Gpr18-flox Mouse

Gpr18, a G-protein-coupled receptor, belongs to the orphan class A family of the GPCR superfamily [2]. It has been suggested to be related to the endocannabinoid system, despite low sequence homology with cannabinoid receptors CB1R and CB2R [2]. Gpr18 may play roles in the migration and proliferation of cancer cells, macrophages, and other inflammation-associated immune cells, making it a potential target for inflammation, cancer, and analgesia therapy [1]. It is also involved in the resolution of inflammation, as it serves as the receptor for resolvin D2 (RvD2), a specialized pro-resolving mediator, and the RvD2/Gpr18 axis has a protective role in cardiovascular and metabolic diseases (CVMDs) such as atherosclerosis, hypertension, ischaemia-reperfusion, and diabetes [3,4,5].

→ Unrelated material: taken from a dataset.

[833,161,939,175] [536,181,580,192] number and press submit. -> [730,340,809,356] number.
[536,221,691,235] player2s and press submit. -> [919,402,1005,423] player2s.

In models of Duchenne muscular dystrophy, treatment with the Gpr18 agonist PSB-KD107 reduced inflammation, enhanced myogenesis, and improved muscle function, suggesting a therapeutic potential for this disorder [6]. Verbenalin, a component of Verbena in Xuanfeibaidu (XFBD) granules, alleviates acute lung injury induced by sepsis and IgG immune complex through direct binding to the Gpr18 receptor, inhibiting inflammatory signaling pathways and macrophage pyroptosis [7].

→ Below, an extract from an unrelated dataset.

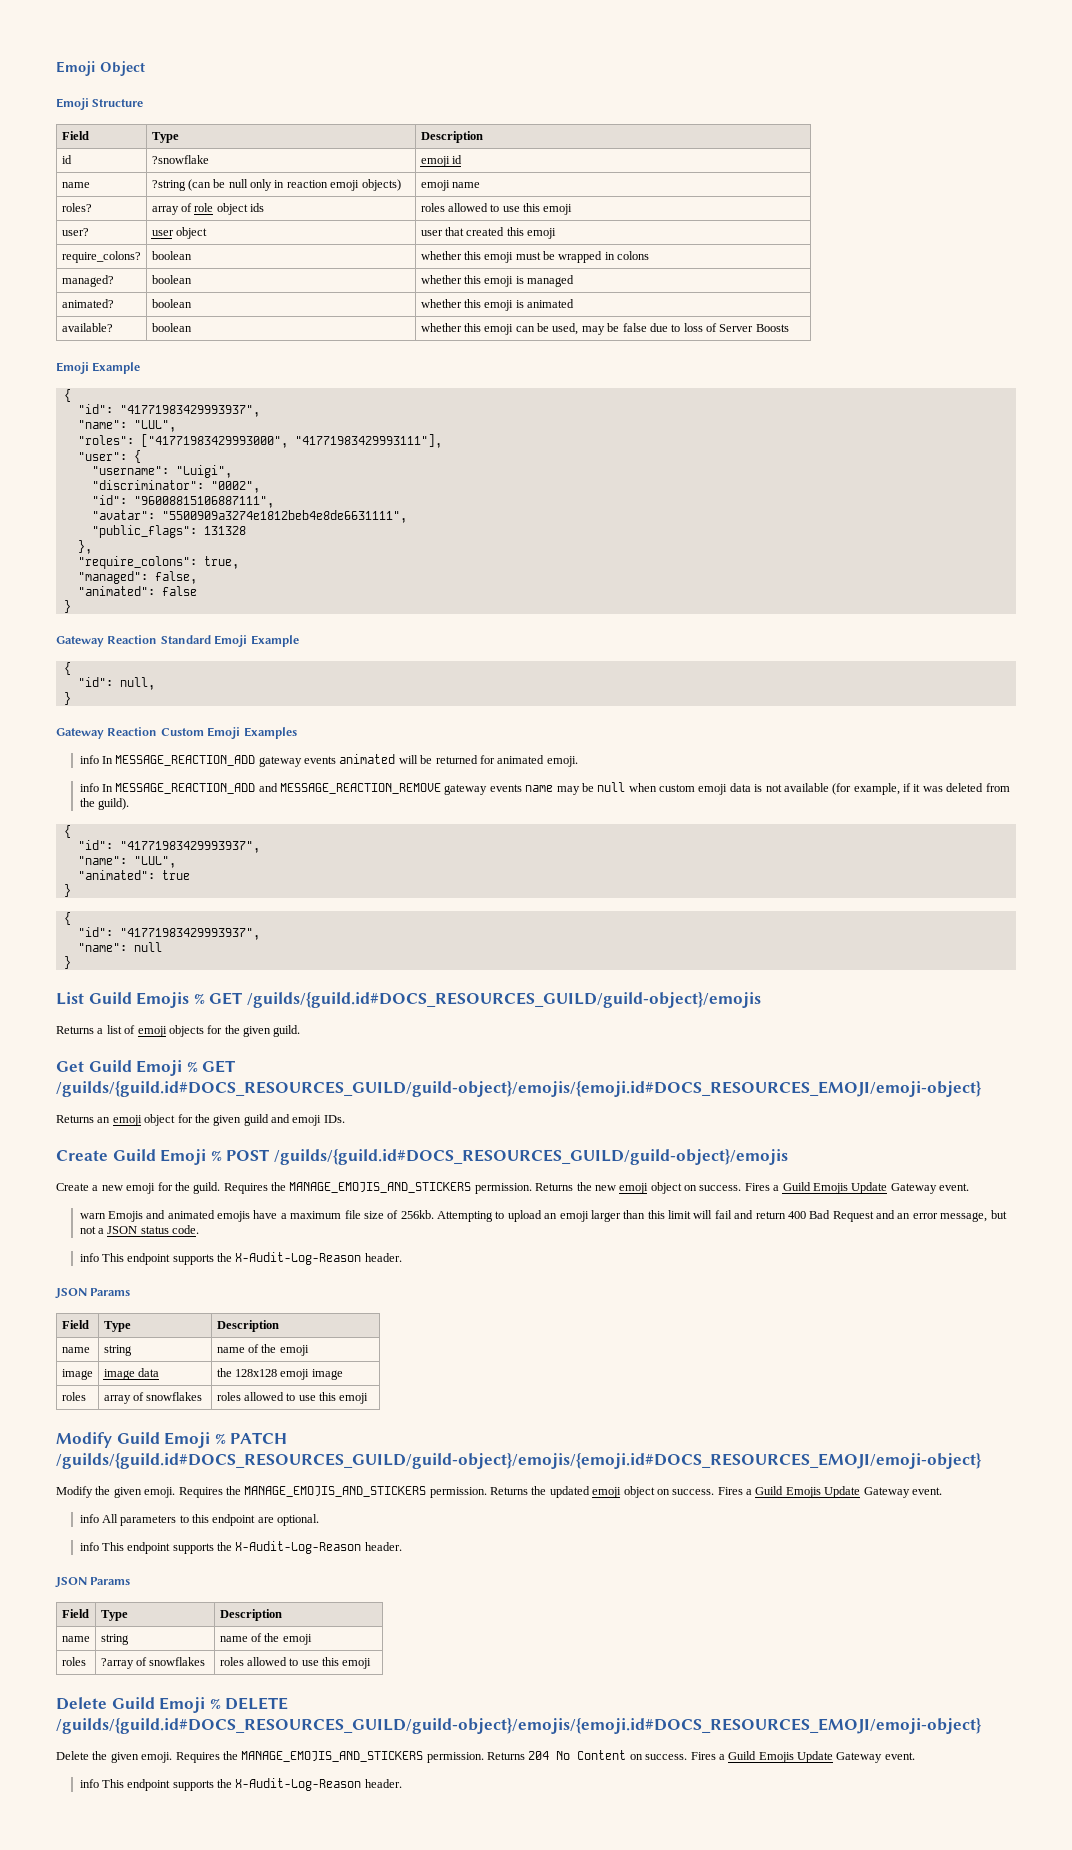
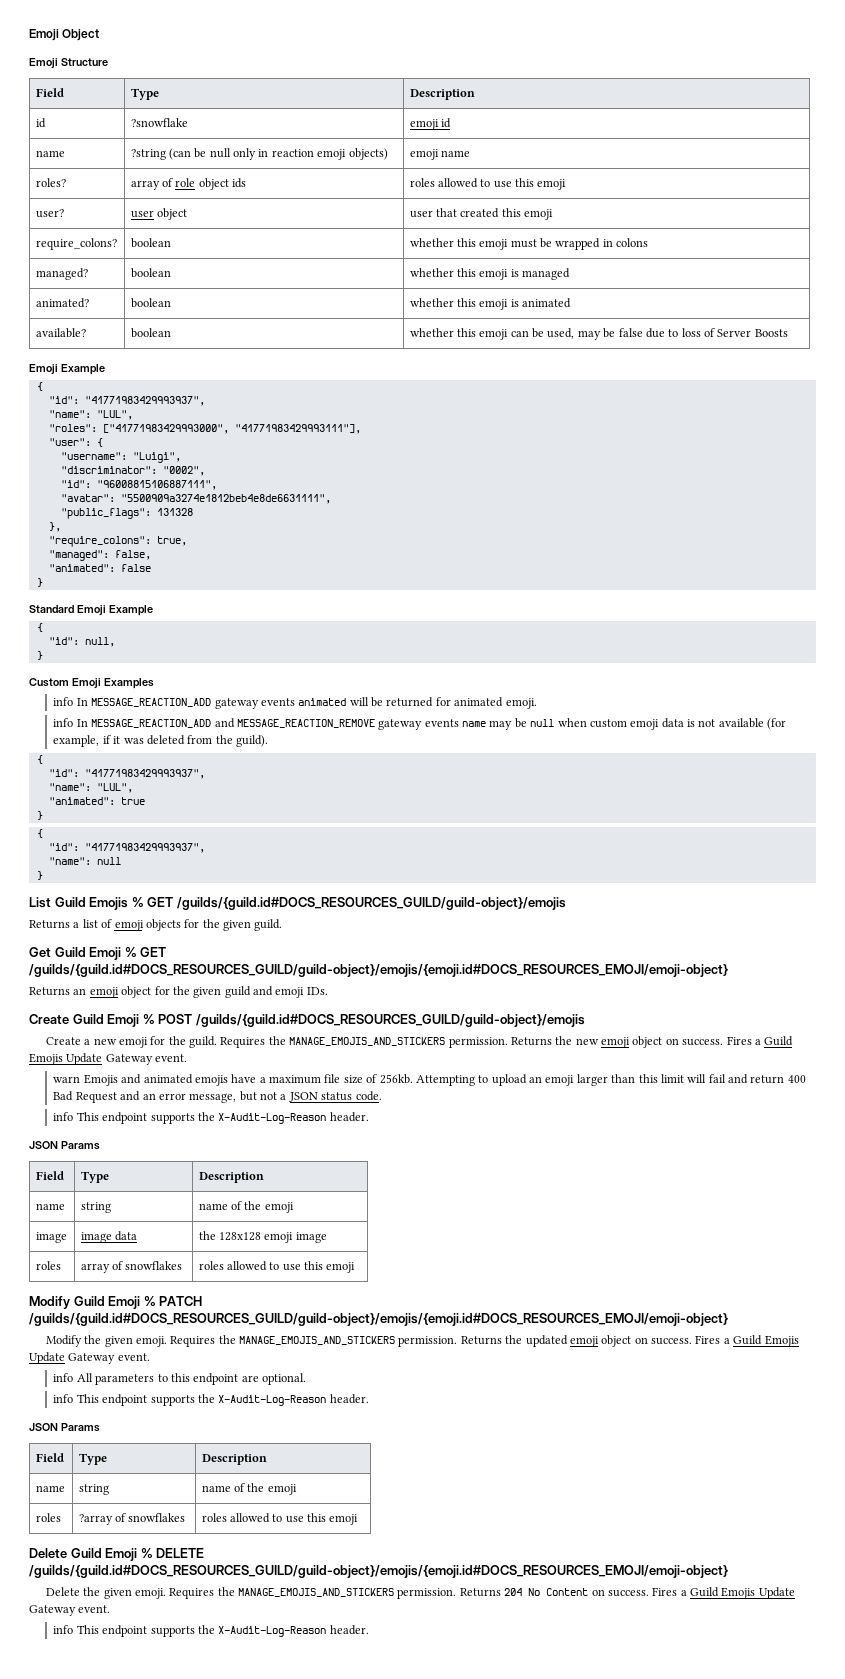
[56,635,158,647] Gateway Reaction -> (43, 582) none
[56,727,158,739] Gateway Reaction -> (43, 655) none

In conclusion, Gpr18 is a significant G-protein-coupled receptor involved in multiple biological processes, especially those related to inflammation and disease resolution. Studies using agonists in in vivo models like Duchenne muscular dystrophy and acute lung injury models have demonstrated its potential as a therapeutic target, highlighting its importance in understanding disease mechanisms and developing new treatments for related diseases.